Professor Troen says that food insecurity can be harmful to overall health. “There is ample evidence that a healthful diet is preventive against Alzheimer’s disease and dementia. Studies show better cognitive outcomes with a more rigorous diet. One could infer that there is an inequity that places people who can’t afford food at greater risk for health, for dementia,certainly, and for depression, partly as a matter of their inability to provide adequate and healthy food. If you look at the food insecure population, they have two to three times the rate of chronic nutrition-related preventable disease.” In addition, he points out that the isolation caused by the pandemic has led to increases in depression, anxiety disorders, and eating disorders. Meir Panim’s restaurants encourage diners to socialize with one another, thus enabling greater interaction with others.
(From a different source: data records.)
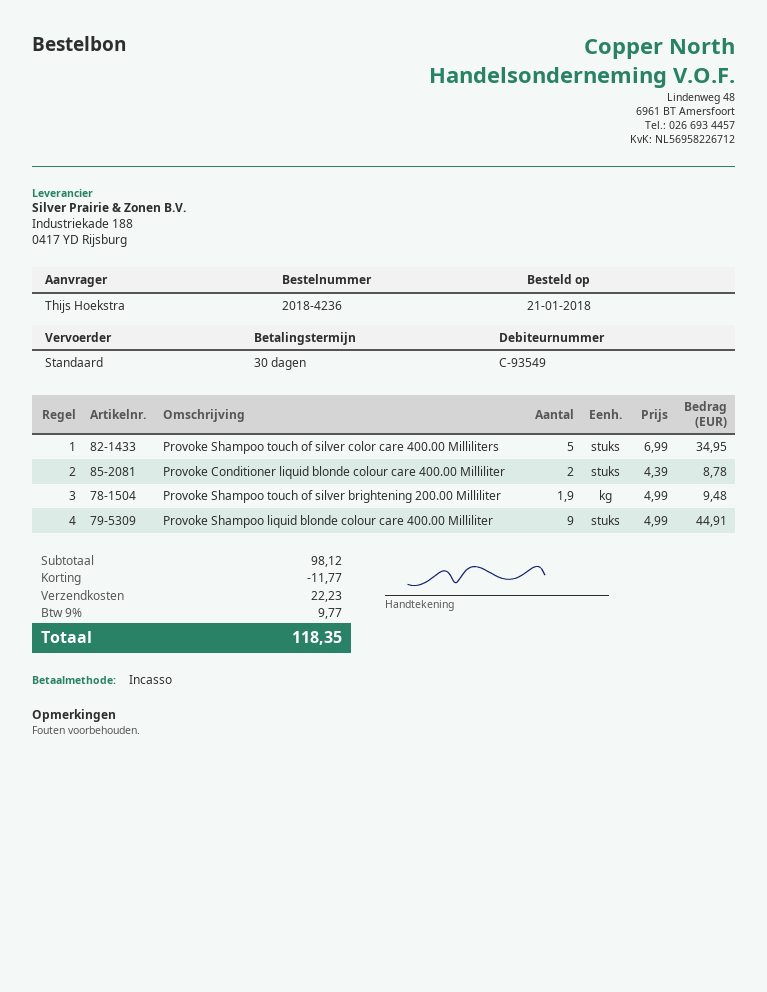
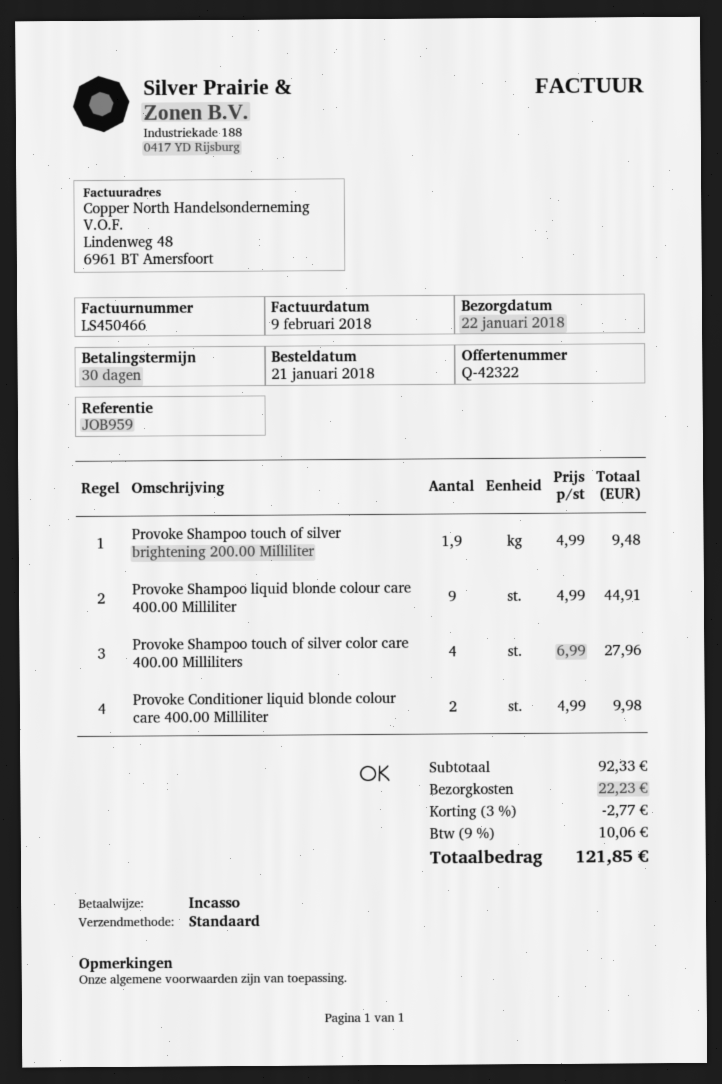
Provoke Shampoo touch of silver color care 400.00 Milliliters: 5 x 6.99 = 34.95 -> 4 x 6.99 = 27.96
Provoke Conditioner liquid blonde colour care 400.00 Milliliter: 2 x 4.39 = 8.78 -> 2 x 4.99 = 9.98
subtotal: 98.12 -> 92.33
discount: 11.77 -> 2.77
tax: 9% = 9.77 -> 9% = 10.06
total: 118.35 -> 121.85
Providing healthy food to those in need not only provides immediate assistance and improves nutrition but, according to a recent study, actually encourages recipients to purchase more nutritious food on their own. “We did a study with Leket Israel, the National Food Bank,” explains Professor Troen. “We looked at the quality of food baskets, and we correlated with the self-reported dietary habits of recipients. We see that when you provide a healthier basket, even though you are not able to provide sufficiently for the nutritional needs of that family, the family reports better diets – which means that they are purchasing more fruits and vegetables with the resources that they have saved.” In other words, when organizations such as Meir Panim donate healthy food to the needy, the recipients are motivated to purchase more nutritious items from their own food budgets as well. 

Meir Panim does its utmost to serve its guests healthy, nutritious meals and provide basic food staples in its food baskets. Meals include a fresh salad, fresh fruit, a meat protein, a vegetable, and a carbohydrate. Pantry food baskets contain basic ingredients such as bread, oil, flour, jams, canned goods and tuna, pastas/rice/couscous, and shelf-stable items that can be prepared in a myriad of ways. When the pandemic broke out, Meir Panim stopped receiving leftovers from hotels and events, and volunteers began preparing meals from scratch. The organization invited a group of students studying nutrition to make recommendations to help prepare healthy foods. Meir Panim has utilized their guidance at all branches where food is cooked on-site.  

The challenges of food security have beset a significant percentage of Israel’s population. Solving this problem – especially as the world emerges from the pandemic – is one of Israel’s major challenges. Meir Panim is up to the task.